Avevo una camera sulle colline Lenin: di stranieri c'erano
solo due o tre francesi, degli studenti dei paesi socialisti
(avevo molti amici polacchi) e qualche altro studente occidentale
inviato dai partiti comunisti; il contingente più grande era
quello italiano. C'erano Berlinguer e altri, io strinsi amicizia
con uno di loro, che si chiamava Enzo Ferrari.
Marco Sabbatini
Quale fu la prima impressione del mondo russo nel contesto
dell'Unione sovietica?

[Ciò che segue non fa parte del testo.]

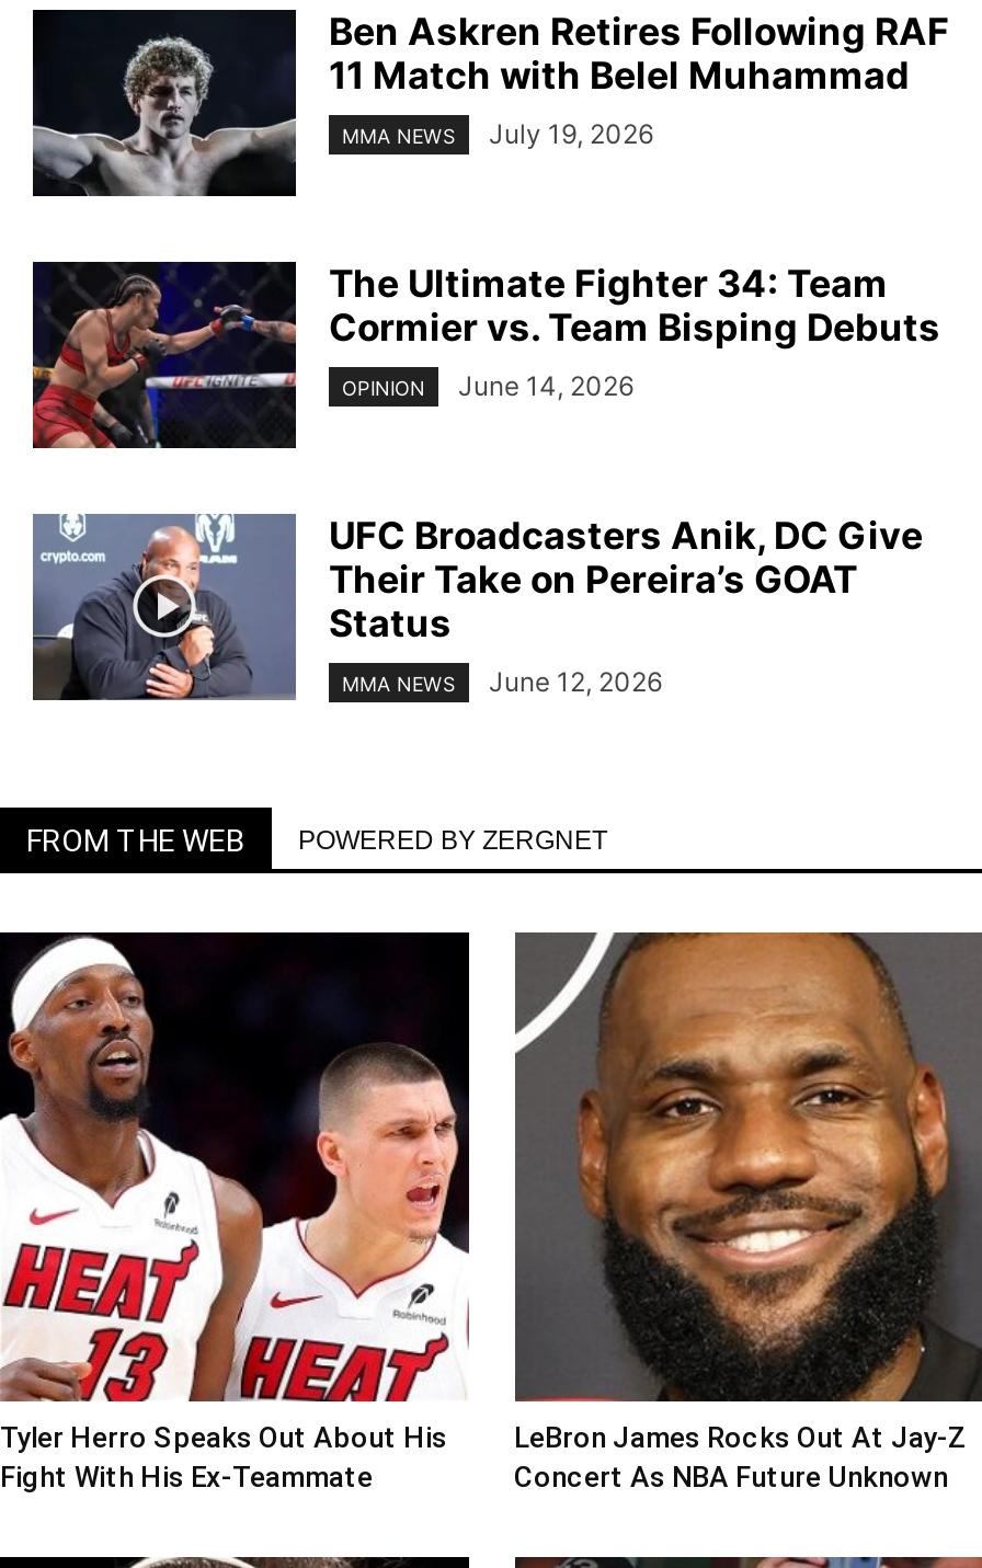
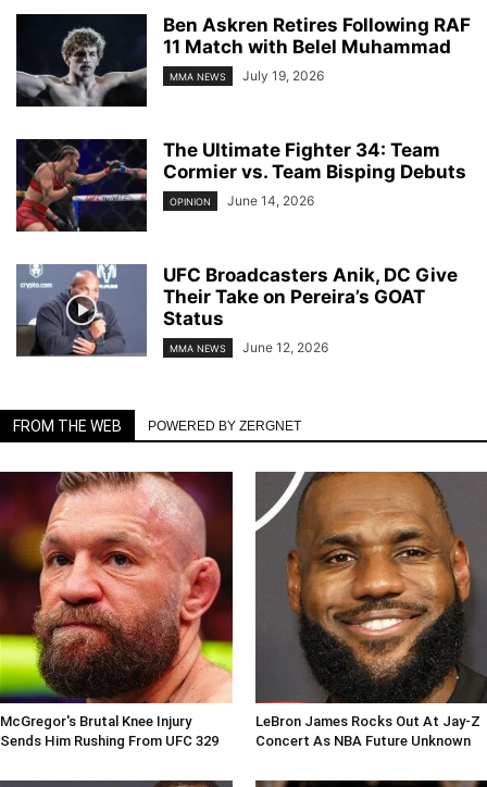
[0,930,471,1492] [image] | Tyler Herro Speaks Out About His | Fight With His Ex-Teammate -> [0,471,234,749] [image] | McGregor's Brutal Knee Injury | Sends Him Rushing From UFC 329

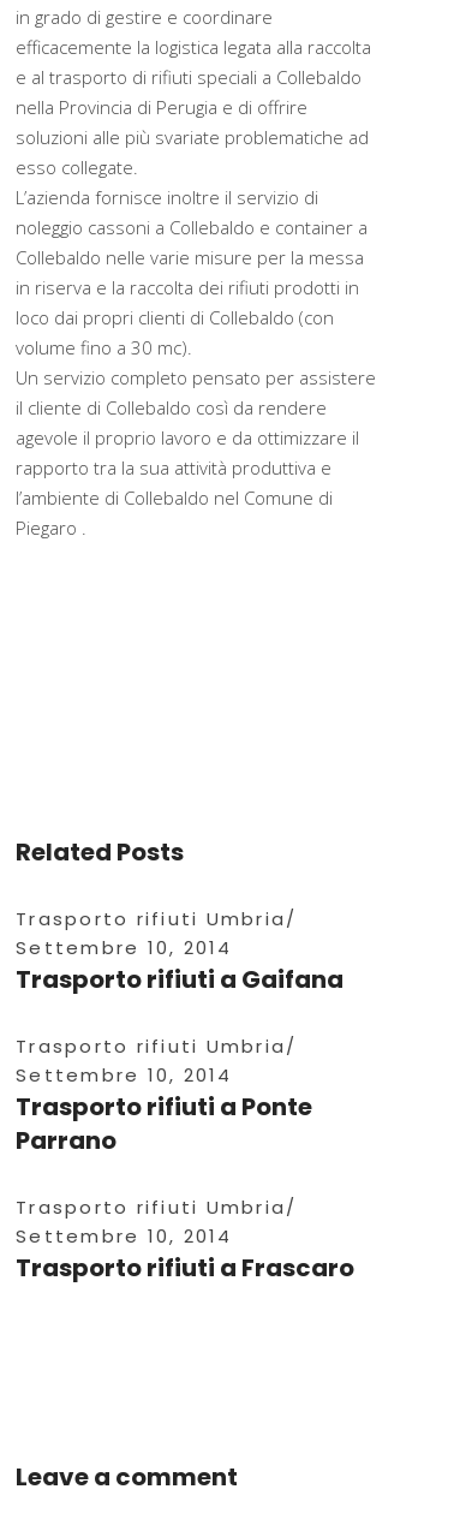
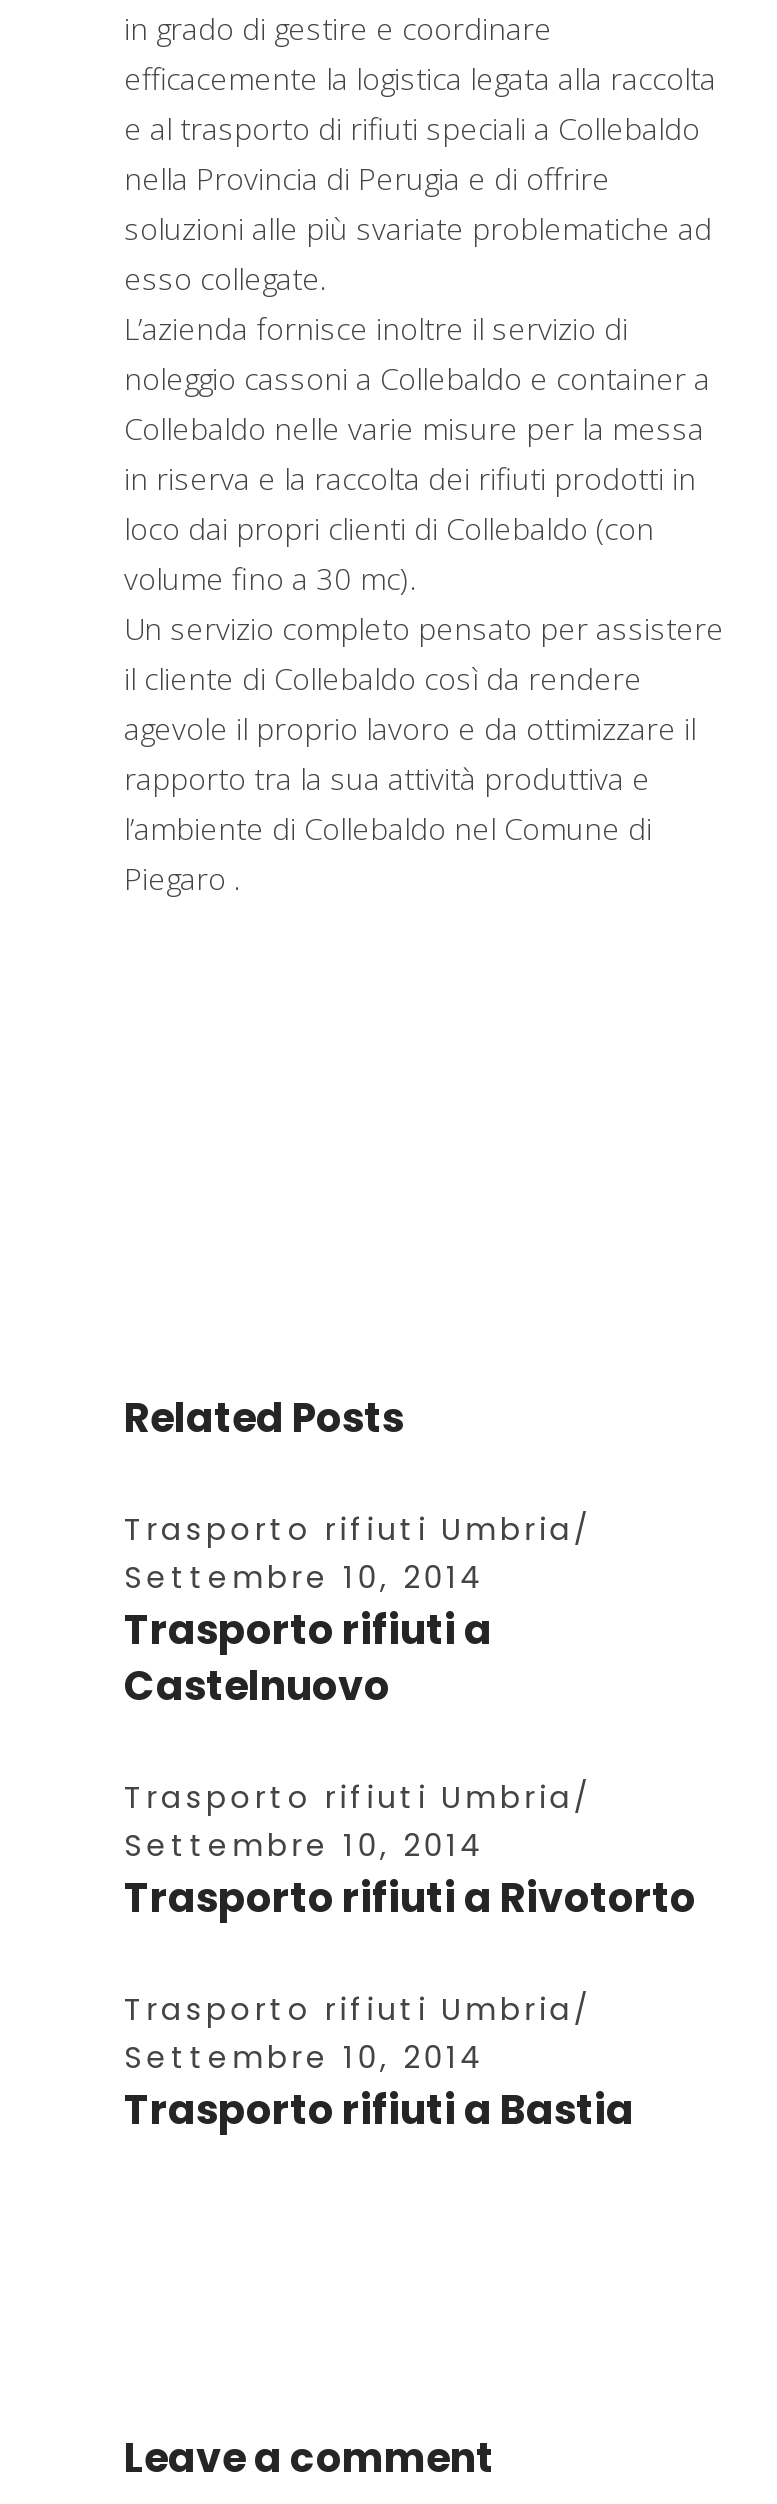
[16,963,344,996] Trasporto rifiuti a Gaifana -> [124,1602,492,1714] Trasporto rifiuti a | Castelnuovo
moved [16,1033,286,1088] -> [124,1776,574,1866]: Trasporto rifiuti Umbria | Settembre 10, 2014
[16,1090,312,1157] Trasporto rifiuti a Ponte | Parrano -> [124,1870,696,1926] Trasporto rifiuti a Rivotorto
[16,1251,354,1285] Trasporto rifiuti a Frascaro -> [124,2082,634,2138] Trasporto rifiuti a Bastia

Era complicato potersi muovere nell'Europa
dell'Est e in particolare in Urss per uno studente universitario
occidentale?
Georges Nivat
Sono riuscito a viaggiare parecchio, anche se occorreva l'autorizzazione
dell'Ovir. Ero rimasto stupito dal fatto che la Russia
sovietica fosse molto lontana da un paese irreggimentato:
vi regnava un vivo disordine. Alla stazione di Kiev mi capitò
di vedere delle donne passare, per non pagare il biglietto,
"in tromba" davanti al controllore usando il sistema
"dell'ariete". Non ero mai stato comunista, ma credevo
esistesse un ordine più utopico nella Russia comunista. Quel
disordine invece mi piaceva. Feci rapidamente conoscenza con
dei dissidenti e con alcune vittime del Terrore. Cominciavo
ad aver un punto di vista opposto, a vedere "il sotterraneo".